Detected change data
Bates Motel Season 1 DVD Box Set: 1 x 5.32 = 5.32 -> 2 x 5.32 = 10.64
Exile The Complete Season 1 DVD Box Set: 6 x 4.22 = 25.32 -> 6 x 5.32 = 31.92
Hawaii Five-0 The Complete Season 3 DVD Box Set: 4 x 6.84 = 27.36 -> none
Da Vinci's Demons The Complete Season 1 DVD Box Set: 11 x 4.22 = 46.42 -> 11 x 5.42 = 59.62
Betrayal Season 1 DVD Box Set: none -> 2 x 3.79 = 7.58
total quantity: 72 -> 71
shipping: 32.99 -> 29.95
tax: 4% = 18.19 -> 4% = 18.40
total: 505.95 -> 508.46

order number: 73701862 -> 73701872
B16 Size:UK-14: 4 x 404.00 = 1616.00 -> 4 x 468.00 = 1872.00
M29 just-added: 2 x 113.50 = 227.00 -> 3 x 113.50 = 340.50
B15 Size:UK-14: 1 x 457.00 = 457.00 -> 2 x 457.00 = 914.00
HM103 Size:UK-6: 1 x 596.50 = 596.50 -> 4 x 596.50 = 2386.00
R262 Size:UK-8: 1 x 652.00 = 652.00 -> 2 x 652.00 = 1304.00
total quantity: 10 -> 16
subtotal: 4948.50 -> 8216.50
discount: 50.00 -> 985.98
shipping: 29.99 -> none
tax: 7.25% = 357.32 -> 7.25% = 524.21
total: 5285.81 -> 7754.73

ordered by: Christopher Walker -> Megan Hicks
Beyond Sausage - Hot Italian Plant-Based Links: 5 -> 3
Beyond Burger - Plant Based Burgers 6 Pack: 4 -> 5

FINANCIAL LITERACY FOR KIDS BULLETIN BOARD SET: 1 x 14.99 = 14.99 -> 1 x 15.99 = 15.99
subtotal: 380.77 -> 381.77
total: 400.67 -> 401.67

Work instructions → An exact, complete copy of the records is the expected answer.

The completed task →
Bates Motel Season 1 DVD Box Set: 1 x 5.32 = 5.32 -> 2 x 5.32 = 10.64
Exile The Complete Season 1 DVD Box Set: 6 x 4.22 = 25.32 -> 6 x 5.32 = 31.92
Hawaii Five-0 The Complete Season 3 DVD Box Set: 4 x 6.84 = 27.36 -> none
Da Vinci's Demons The Complete Season 1 DVD Box Set: 11 x 4.22 = 46.42 -> 11 x 5.42 = 59.62
Betrayal Season 1 DVD Box Set: none -> 2 x 3.79 = 7.58
total quantity: 72 -> 71
shipping: 32.99 -> 29.95
tax: 4% = 18.19 -> 4% = 18.40
total: 505.95 -> 508.46

order number: 73701862 -> 73701872
B16 Size:UK-14: 4 x 404.00 = 1616.00 -> 4 x 468.00 = 1872.00
M29 just-added: 2 x 113.50 = 227.00 -> 3 x 113.50 = 340.50
B15 Size:UK-14: 1 x 457.00 = 457.00 -> 2 x 457.00 = 914.00
HM103 Size:UK-6: 1 x 596.50 = 596.50 -> 4 x 596.50 = 2386.00
R262 Size:UK-8: 1 x 652.00 = 652.00 -> 2 x 652.00 = 1304.00
total quantity: 10 -> 16
subtotal: 4948.50 -> 8216.50
discount: 50.00 -> 985.98
shipping: 29.99 -> none
tax: 7.25% = 357.32 -> 7.25% = 524.21
total: 5285.81 -> 7754.73

ordered by: Christopher Walker -> Megan Hicks
Beyond Sausage - Hot Italian Plant-Based Links: 5 -> 3
Beyond Burger - Plant Based Burgers 6 Pack: 4 -> 5

FINANCIAL LITERACY FOR KIDS BULLETIN BOARD SET: 1 x 14.99 = 14.99 -> 1 x 15.99 = 15.99
subtotal: 380.77 -> 381.77
total: 400.67 -> 401.67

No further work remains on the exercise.